Questions on Fed Balance Sheet Reduction Trouble the Market

Just how will the central bank shed the bonds it holds, in a bid to boost rates?

The Federal Reserve is about to embark on an epic shrinkage of its balance sheet, according to the minutes of its policymaking panel, released Wednesday. This is making the stock market uneasy. The S&P 500 dipped 0.97% yesterday and is off 0.45% this morning, in line with decreases on the other major indexes.

At the center of the market’s queasiness, along with ongoing worries about high inflation and the Ukraine war, is exactly how the balance sheet reduction will occur. The minutes only told us that the Fed will be reducing its holdings at a monthly pace of $60 billion in Treasury bonds and $45 billion in agency mortgage-backed securities. The point of the bond-shedding is to increase long-term interest rates.

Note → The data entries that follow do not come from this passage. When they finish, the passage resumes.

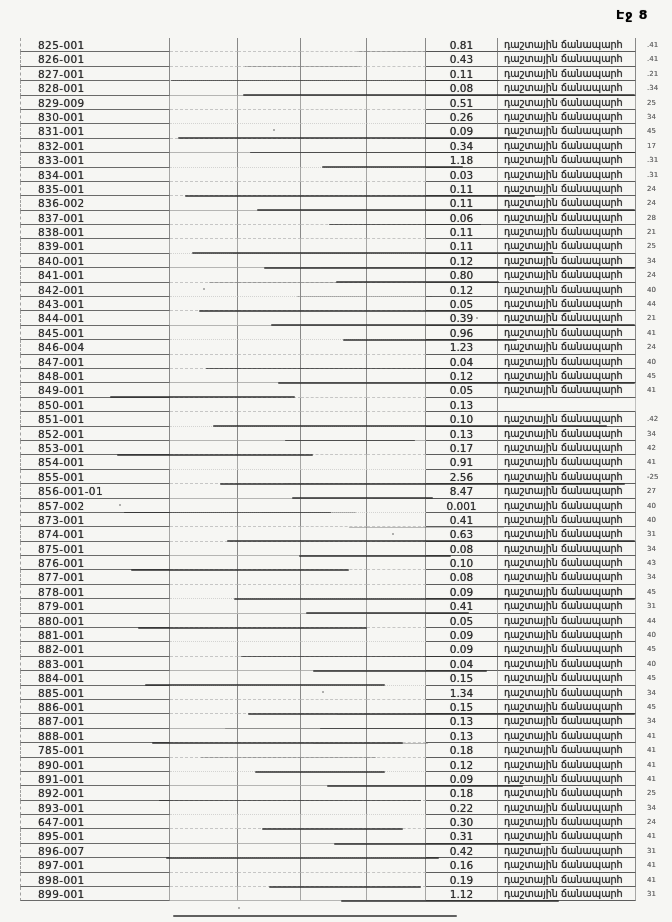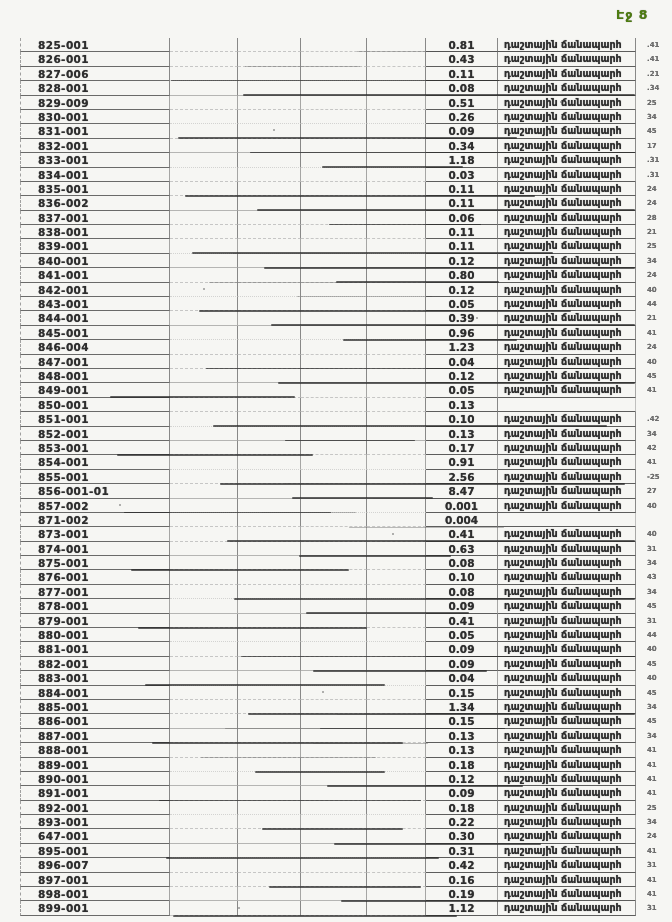--- a/index.html
+++ b/index.html
@@ -13,7 +13,7 @@
   .page{position:absolute;inset:0;}
   .page-header{
     position:absolute;top:7px;left:616px;
-    font-size:12.5px;font-weight:600;color:#4d7c0f;
+    font-size:12.5px;font-weight:600;color:#000000;
     text-shadow:0 0 .7px rgba(40,40,40,.75);
     letter-spacing:1px;
   }

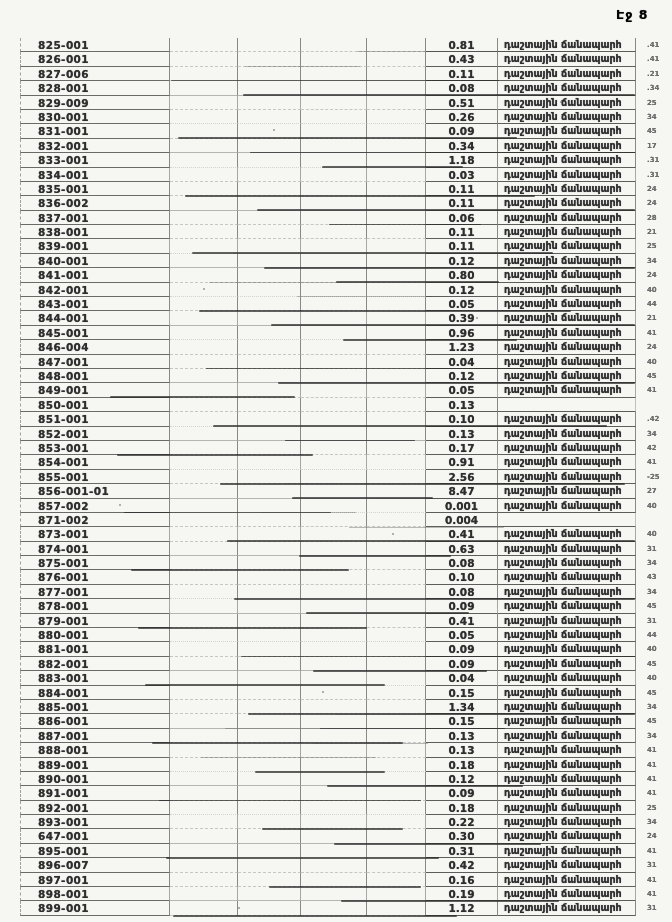--- a/index.html
+++ b/index.html
@@ -20,7 +20,6 @@
   .scan-table{
     position:absolute;left:20px;top:38px;
     width:648px;
-    font-weight:bold;
   }
   .row{
     display:grid;

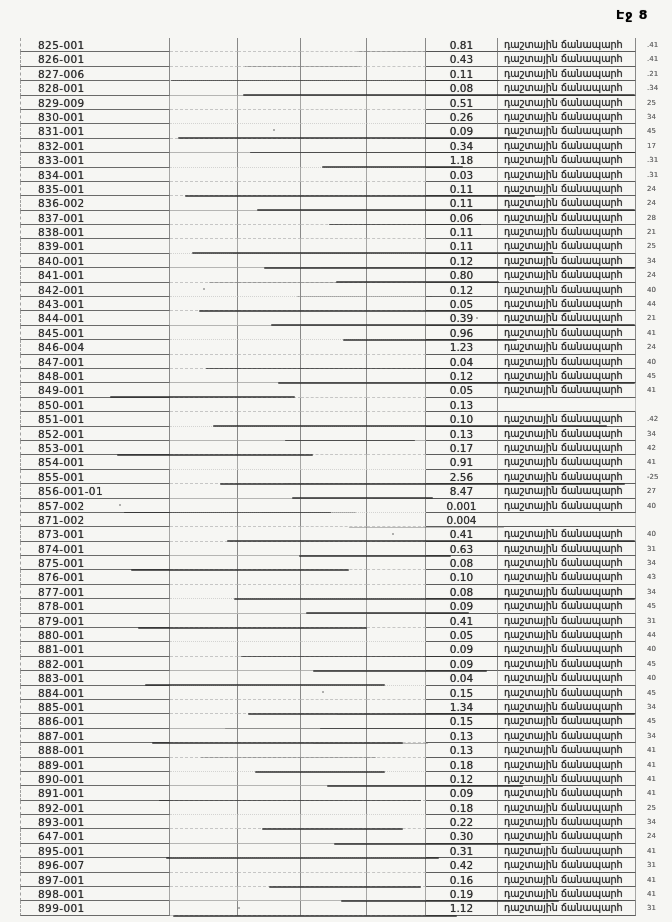--- a/index.html
+++ b/index.html
@@ -104,7 +104,7 @@
         <div class="c-mark">.41</div>
       </div>
       <div class="row">
-        <div class="c-code">827-006</div>
+        <div class="c-code">827-001</div>
         <div class="c-mid"></div>
         <div class="c-mid"></div>
         <div class="c-mid"></div>

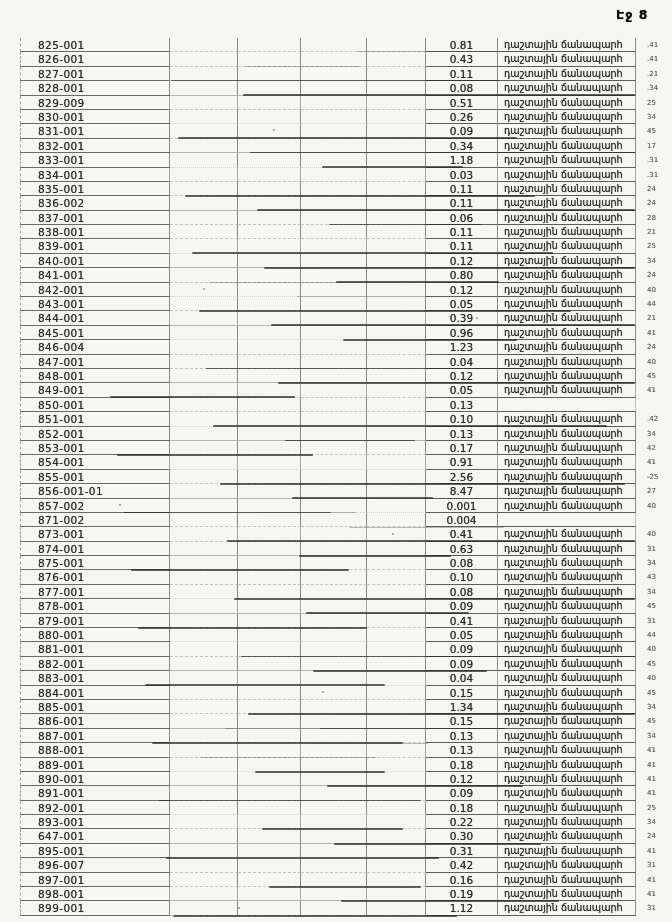--- a/index.html
+++ b/index.html
@@ -412,16 +412,6 @@
         <div class="c-val">0.001</div>
         <div class="c-desc">դաշտային ճանապարհ</div>
         <div class="c-mark">40</div>
-      </div>
-      <div class="row">
-        <div class="c-code">871-002</div>
-        <div class="c-mid"></div>
-        <div class="c-mid"></div>
-        <div class="c-mid"></div>
-        <div class="c-mid"></div>
-        <div class="c-val">0.004</div>
-        <div class="c-desc empty"></div>
-        <div class="c-mark"></div>
       </div>
       <div class="row">
         <div class="c-code">873-001</div>

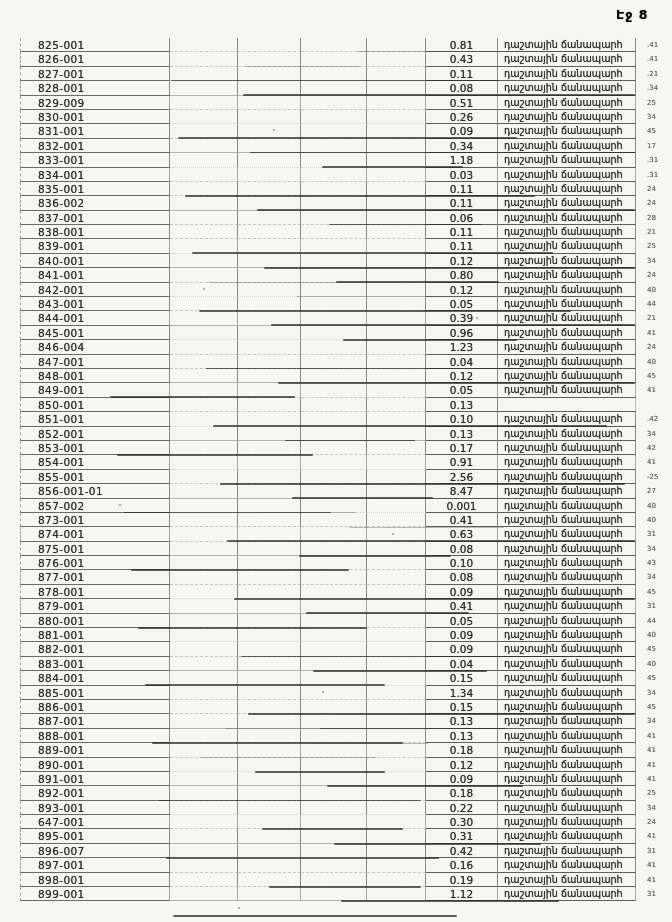--- a/index.html
+++ b/index.html
@@ -574,7 +574,7 @@
         <div class="c-mark">41</div>
       </div>
       <div class="row">
-        <div class="c-code">889-001</div>
+        <div class="c-code">785-001</div>
         <div class="c-mid"></div>
         <div class="c-mid"></div>
         <div class="c-mid"></div>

Even the Fed’s chair, Jerome Powell, has indicated that a lot of question marks surround this campaign, known as quantitative tightening. “We have a much better sense, frankly, of how rate increases affect financial conditions,” he said in recent remarks.

“Even if it’s done in a predictable way, this is a big adjustment for markets,” says Brian Sack, director of global economics at the investment firm D.E. Shaw.

The general assumption is that the Fed’s bonds, bought to push down long-term rates amid the pandemic economic slide, will simply be allowed to mature. This would have an indirect impact on the bond market because fewer other investors would seek to purchase bonds, one theory holds. If the Fed actually sold bonds before maturity, that could suck liquidity out of the system.

This time, investors are well-notified of what the Fed is doing with its bond holdings. In 2013, then-Fed Chair Ben Bernanke shocked the market by announcing a big shift in policy.